The Nobel Prize in Chemistry was awarded to three men—Osamu Shimomura, Martin Chalfie and Roger Y. Tsien—for their work with a protein that glows under ultraviolet light. The green fluorescent protein, which was discovered in jellyfish in 1962, has been used to observe cell structures and functions.
“Gmail plans to offer 'Mail Goggles,' a kind of sobriety test to make sure a sender is sober enough to send a message. Rather than test the sender’s alcohol blood level, the program prompts the user with a series of math problems (69-38 =?, 11x2=?, and so on) which must be solved within a time limit," according to the Wichita Business Journal.
Lance Armstrong can compete in January's Tour Down Under, the International Cycling Union has said.
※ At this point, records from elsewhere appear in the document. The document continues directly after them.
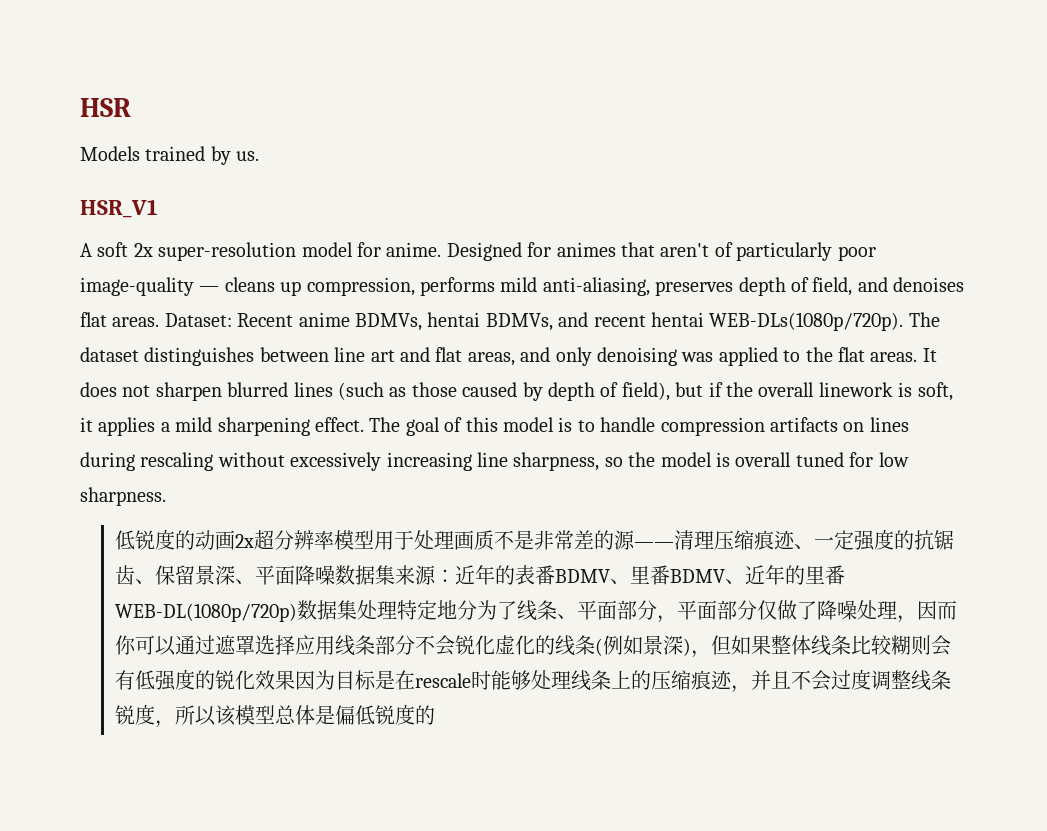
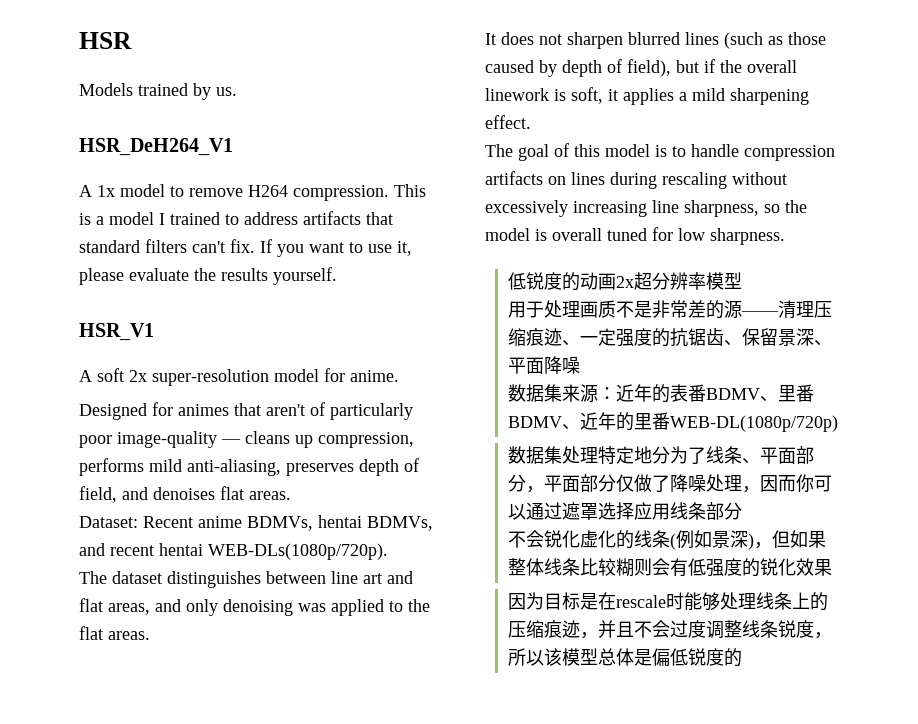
+ HSR_DeH264_V1
+ A 1x model to remove H264 compression. This is a model I trained to address artifacts that standard filters can't fix. If you want to use it, please evaluate the results yourself.
- A soft 2x super-resolution model for anime. Designed for animes that aren't of particularly poor image-quality — cleans up compression, performs mild anti-aliasing, preserves depth of field, and denoises flat areas. Dataset:
+ A soft 2x super-resolution model for anime.
+ Designed for animes that aren't of particularly poor image-quality — cleans up compression, performs mild anti-aliasing, preserves depth of field, and denoises flat areas.
+ Dataset:
- Recent anime BDMVs, hentai BDMVs, and recent hentai WEB-DLs(1080p/720p). The dataset distinguishes between line art and flat areas, and only denoising was applied to the flat areas. It does not sharpen blurred lines (such as those caused by depth of field), but if the overall linework is soft, it applies a mild sharpening effect. The goal of this model is to handle compression artifacts on lines during rescaling without excessively increasing line sharpness, so the model is overall tuned for low sharpness.
+ Recent anime BDMVs, hentai BDMVs, and recent hentai WEB-DLs(1080p/720p).
+ The dataset distinguishes between line art and flat areas, and only denoising was applied to the flat areas.
+ It does not sharpen blurred lines (such as those caused by depth of field), but if the overall linework is soft, it applies a mild sharpening effect.
+ The goal of this model is to handle compression artifacts on lines during rescaling without excessively increasing line sharpness, so the model is overall tuned for low sharpness.
- 低锐度的动画2x超分辨率模型用于处理画质不是非常差的源——清理压缩痕迹、一定强度的抗锯齿、保留景深、平面降噪数据集来源：
+ 低锐度的动画2x超分辨率模型
+ 用于处理画质不是非常差的源——清理压缩痕迹、一定强度的抗锯齿、保留景深、平面降噪
+ 数据集来源：
- 近年的表番BDMV、里番BDMV、近年的里番WEB-DL(1080p/720p)数据集处理特定地分为了线条、平面部分，平面部分仅做了降噪处理，因而你可以通过遮罩选择应用线条部分不会锐化虚化的线条(例如景深)，但如果整体线条比较糊则会有低强度的锐化效果因为目标是在rescale时能够处理线条上的压缩痕迹，并且不会过度调整线条锐度，所以该模型总体是偏低锐度的
+ 近年的表番BDMV、里番BDMV、近年的里番WEB-DL(1080p/720p)
+ 数据集处理特定地分为了线条、平面部分，平面部分仅做了降噪处理，因而你可以通过遮罩选择应用线条部分
+ 不会锐化虚化的线条(例如景深)，但如果整体线条比较糊则会有低强度的锐化效果
+ 因为目标是在rescale时能够处理线条上的压缩痕迹，并且不会过度调整线条锐度，所以该模型总体是偏低锐度的

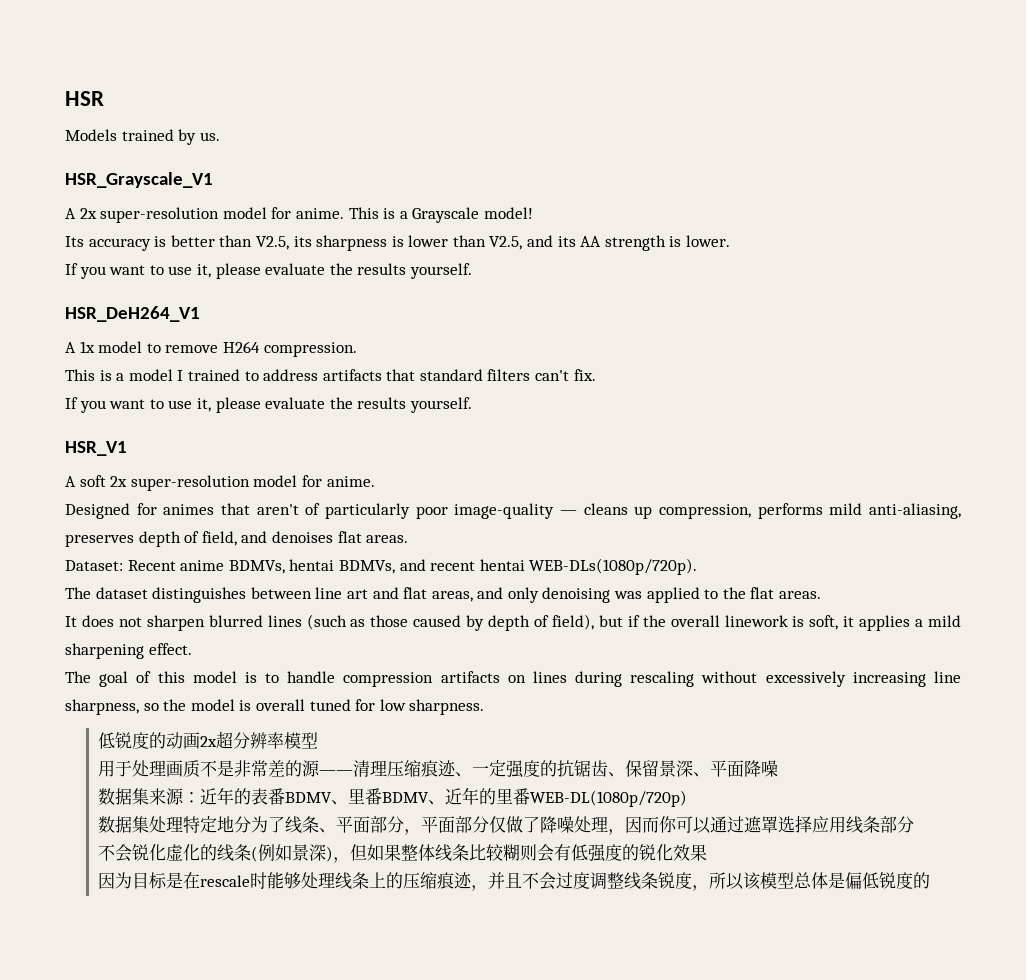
+ HSR_Grayscale_V1
+ A 2x super-resolution model for anime. This is a Grayscale model!
+ Its accuracy is better than V2.5, its sharpness is lower than V2.5, and its AA strength is lower.
+ If you want to use it, please evaluate the results yourself.
- A 1x model to remove H264 compression. This is a model I trained to address artifacts that standard filters can't fix. If you want to use it, please evaluate the results yourself.
+ A 1x model to remove H264 compression.
+ This is a model I trained to address artifacts that standard filters can't fix.
+ If you want to use it, please evaluate the results yourself.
ESPN reported that Armstrong, under a strict interpretation of the union's rules, wouldn't have been able to compete until February, "six months after he filed paperwork with the U.S. Anti-Doping Agency."
On Tuesday, the Los Angeles Clippers declared that Coach Mike Dunleavy would replace Elgin Baylor as the team’s general manager. Baylor has held the position since 1986 and it is not clear at the moment why he is no longer the general manager, or even if he “retired, resigned or was fired,” according to the Los Angeles Times. "There is a dispute, and on the advice of my attorney they did not want me to discuss it," Baylor said. "That's all I can say."
Forty-two-year-old Halle Berry, who gave birth six months ago, is the “sexiest woman alive,” concludes Esquire magazine. “I don't know exactly what it means, but being 42 and having just had a baby I think I'll take it," she says.